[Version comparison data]

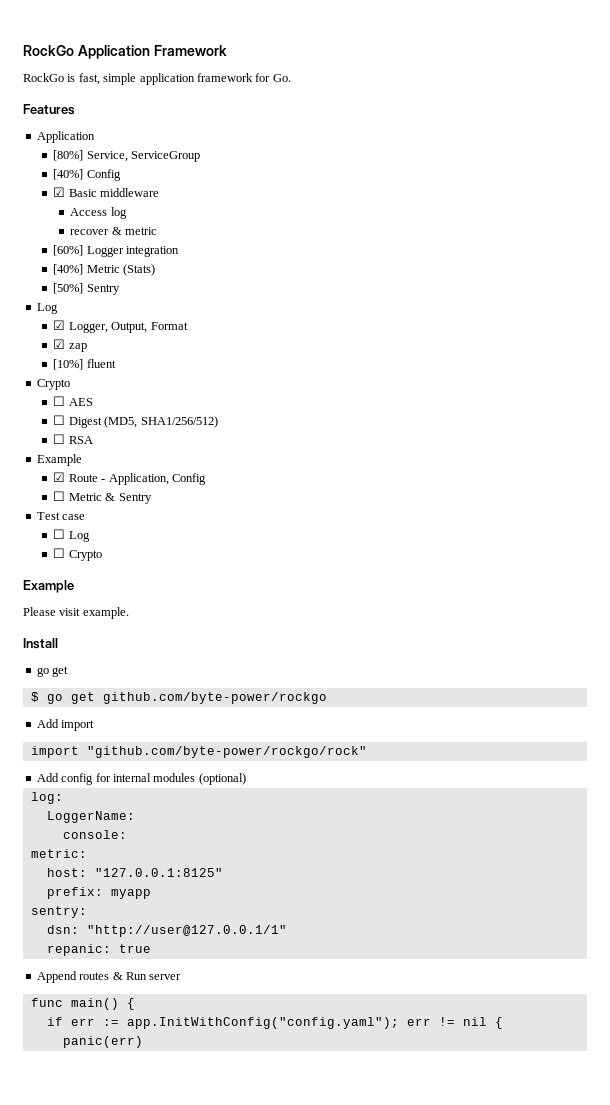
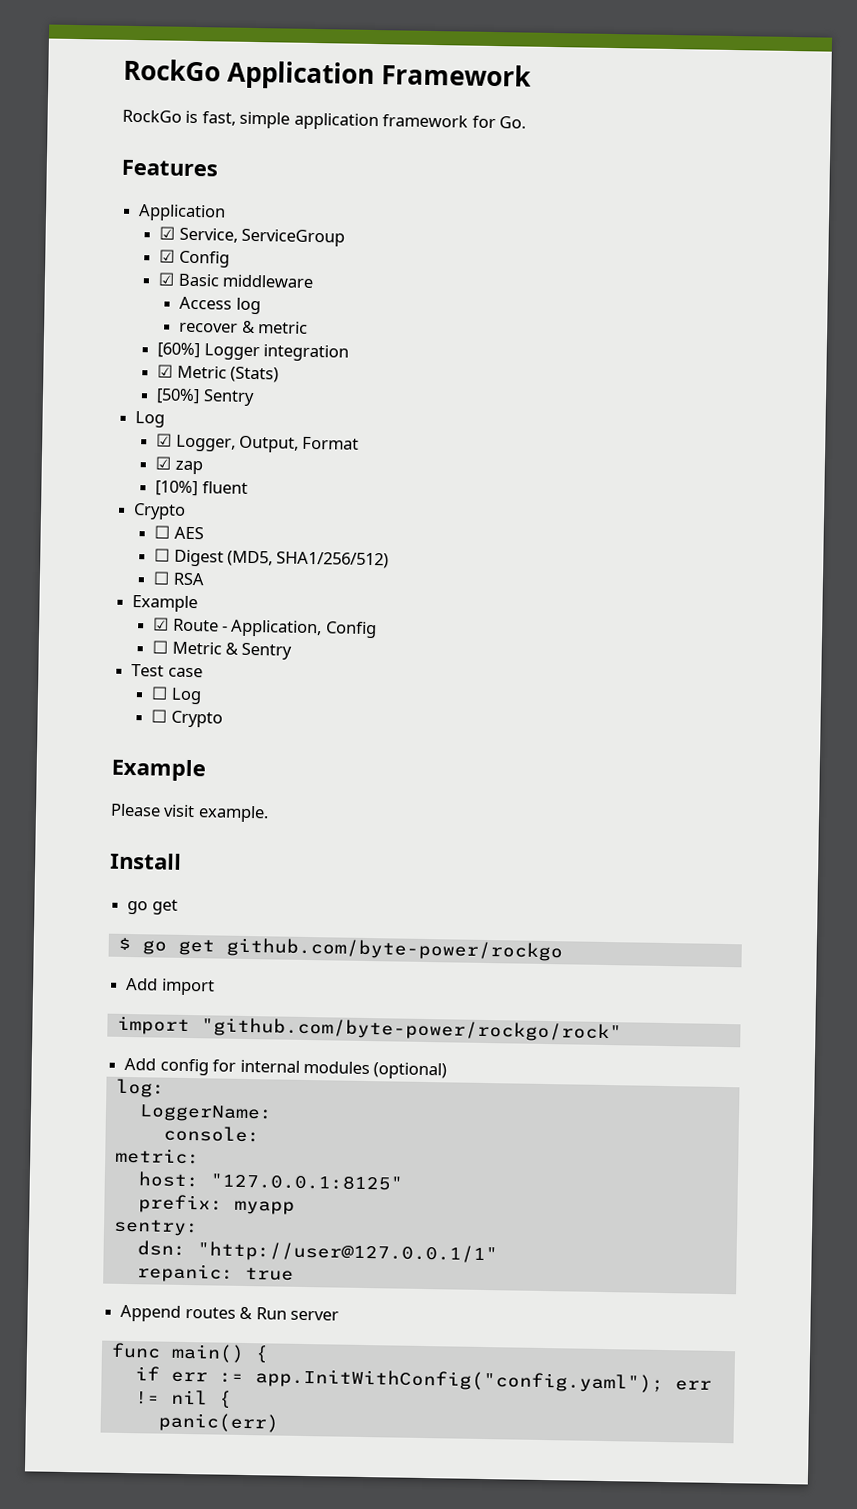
[53,150,84,161] [80%] -> [159,226,176,240] ☑
[53,169,84,180] [40%] -> [159,249,176,263] ☑
[53,264,84,275] [40%] -> [157,364,174,378] ☑

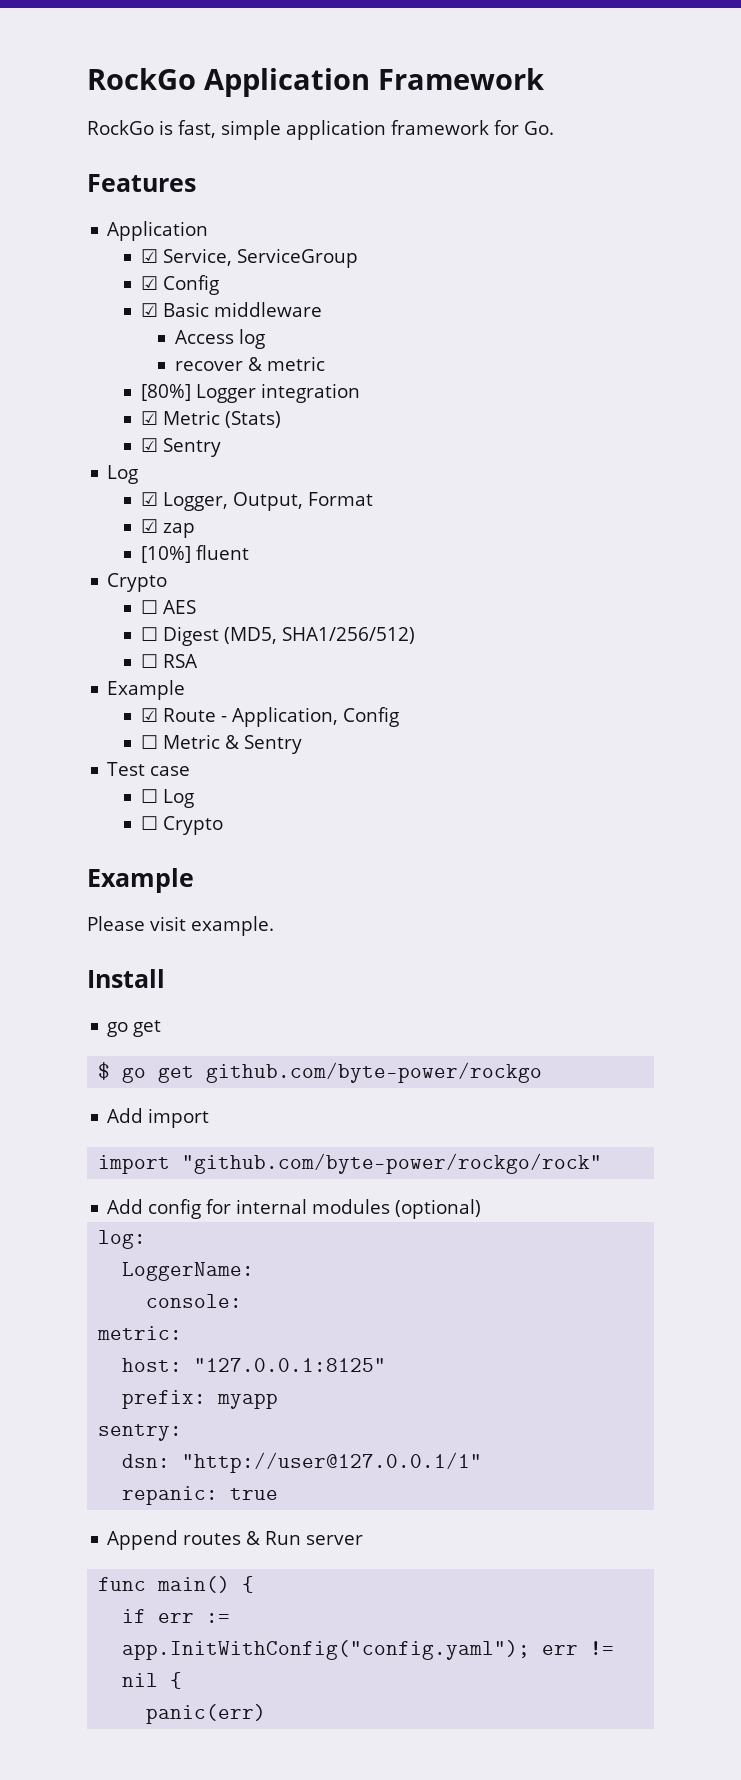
[157,342,201,359] [60%] -> [141,384,192,401] [80%]
[156,388,201,405] [50%] -> [141,438,159,452] ☑

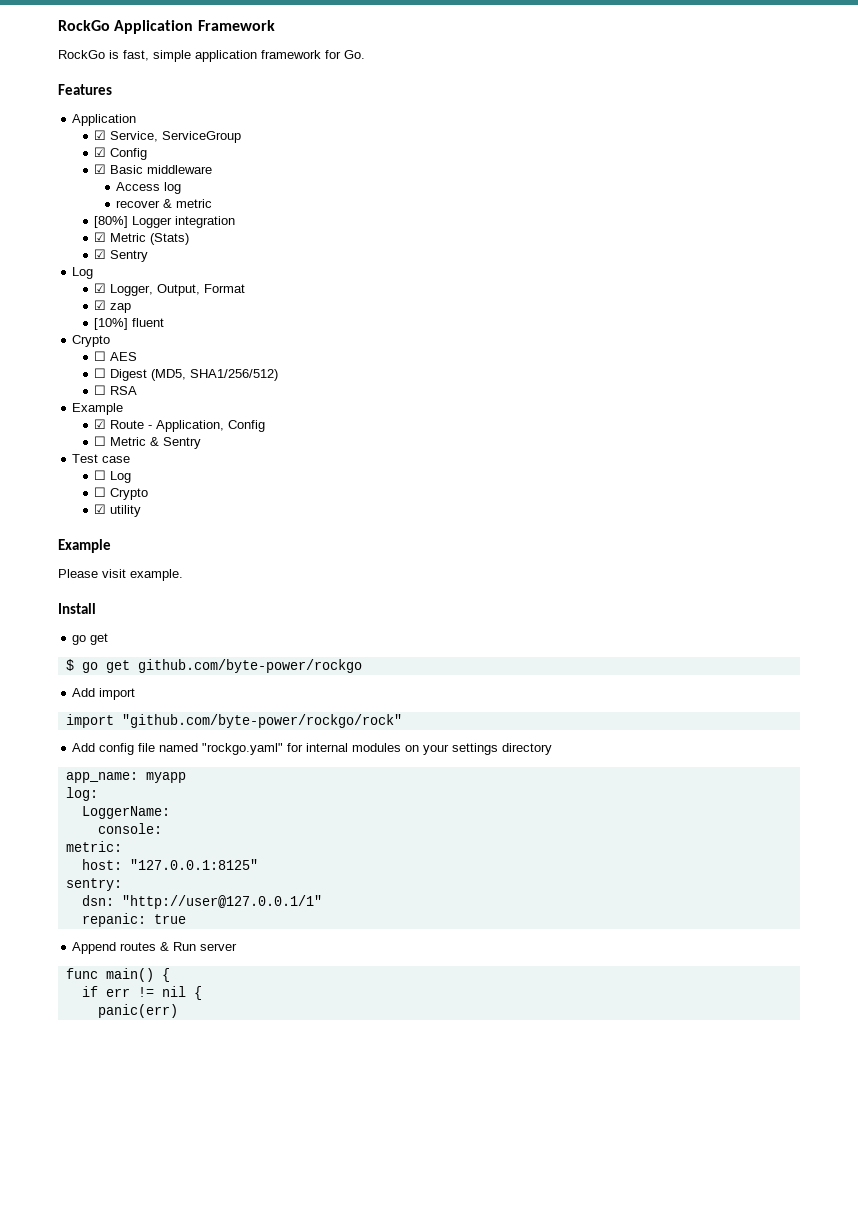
(224, 825) none -> [94,504,142,517] // ☑ utility
[206,1199,482,1219] for internal modules (optional) -> [138,743,553,755] [65,772,186,783] file named "rockgo.yaml" for internal modules on your settings directory // app_name: myapp
[122,1390,279,1409] // prefix: myapp -> (258, 864) none
[206,1613,231,1623] [122,1640,579,1660] := app.InitWithConfig("config.yaml"); err -> (130, 992) none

(Task details): From the first line to the last, write out the data above exactly. Omit the pictures.

(Answer section):
[53,150,84,161] [80%] -> [159,226,176,240] ☑
[53,169,84,180] [40%] -> [159,249,176,263] ☑
[53,264,84,275] [40%] -> [157,364,174,378] ☑

[157,342,201,359] [60%] -> [141,384,192,401] [80%]
[156,388,201,405] [50%] -> [141,438,159,452] ☑

(224, 825) none -> [94,504,142,517] // ☑ utility
[206,1199,482,1219] for internal modules (optional) -> [138,743,553,755] [65,772,186,783] file named "rockgo.yaml" for internal modules on your settings directory // app_name: myapp
[122,1390,279,1409] // prefix: myapp -> (258, 864) none
[206,1613,231,1623] [122,1640,579,1660] := app.InitWithConfig("config.yaml"); err -> (130, 992) none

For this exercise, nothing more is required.